[Goal of the exercise] Among the lines below, keep only those from the one containing "Niagra Mist 2" through the one containing "total: 479.92 -> 448.69", and reproduce them exactly.

[Data records]
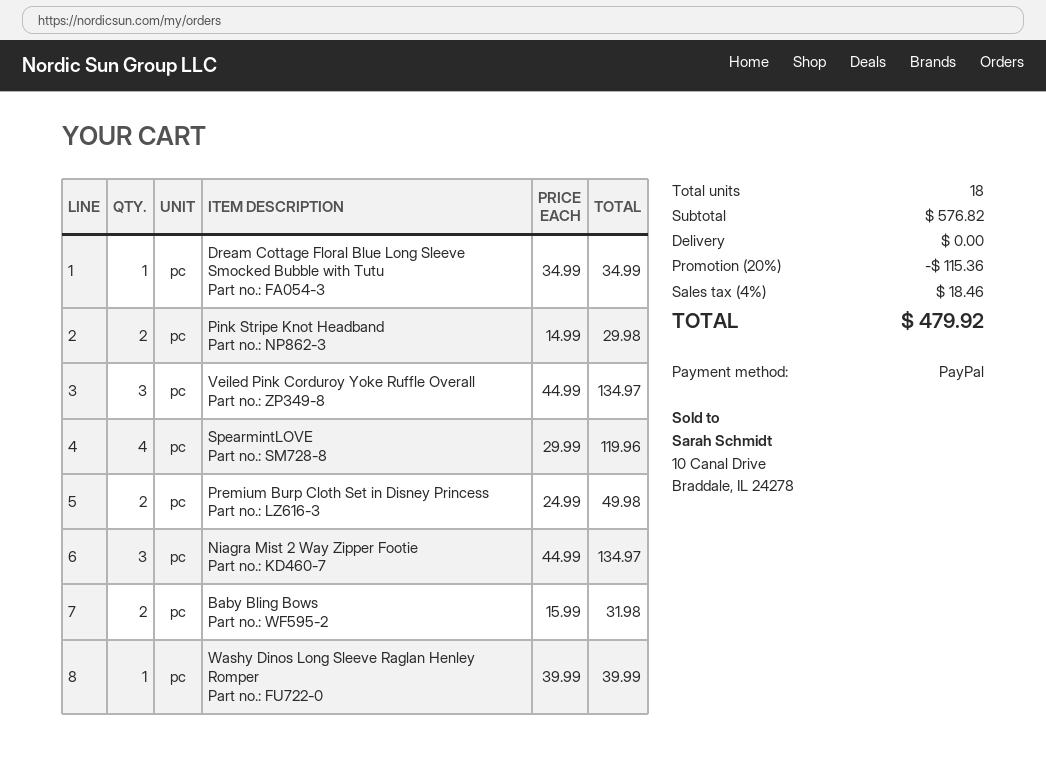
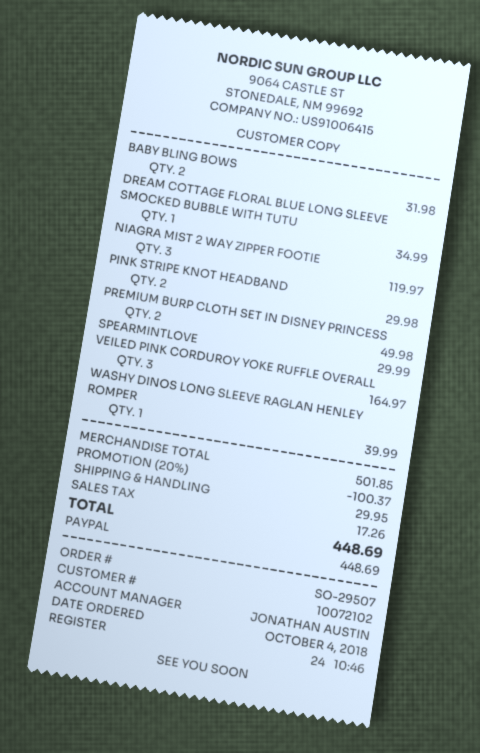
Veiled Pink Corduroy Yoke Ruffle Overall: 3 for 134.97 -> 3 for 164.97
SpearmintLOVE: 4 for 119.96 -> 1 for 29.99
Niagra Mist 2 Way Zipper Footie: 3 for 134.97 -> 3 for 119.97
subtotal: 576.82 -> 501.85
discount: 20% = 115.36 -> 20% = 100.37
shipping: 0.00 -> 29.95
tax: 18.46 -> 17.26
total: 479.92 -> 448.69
* * *
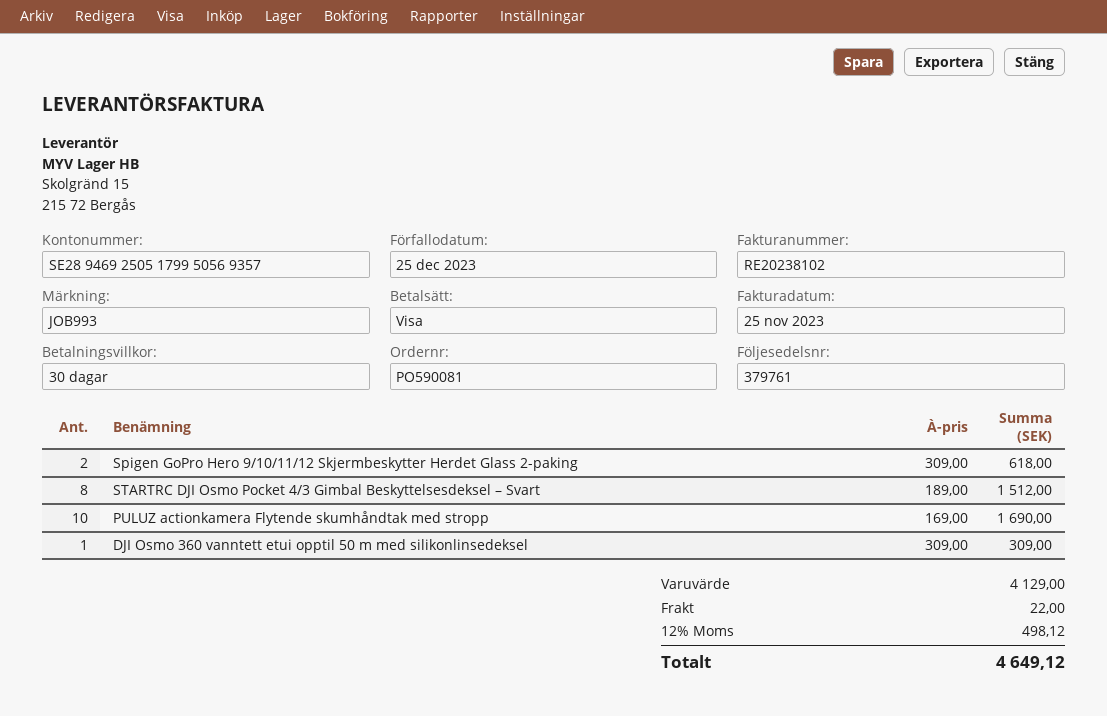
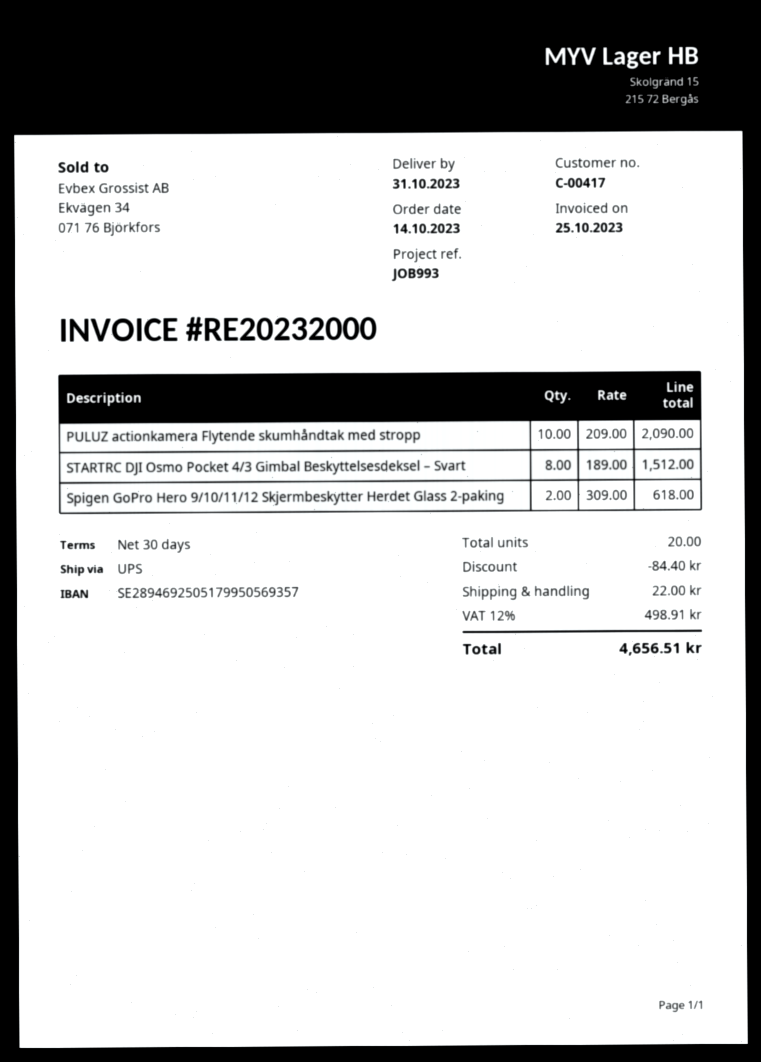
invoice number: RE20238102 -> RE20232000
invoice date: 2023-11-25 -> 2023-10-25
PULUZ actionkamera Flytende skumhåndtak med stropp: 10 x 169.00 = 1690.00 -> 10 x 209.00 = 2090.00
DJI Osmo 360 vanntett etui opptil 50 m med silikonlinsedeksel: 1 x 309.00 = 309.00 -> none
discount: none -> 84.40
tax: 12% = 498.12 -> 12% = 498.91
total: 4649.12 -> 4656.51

[Written response]
Niagra Mist 2 Way Zipper Footie: 3 for 134.97 -> 3 for 119.97
subtotal: 576.82 -> 501.85
discount: 20% = 115.36 -> 20% = 100.37
shipping: 0.00 -> 29.95
tax: 18.46 -> 17.26
total: 479.92 -> 448.69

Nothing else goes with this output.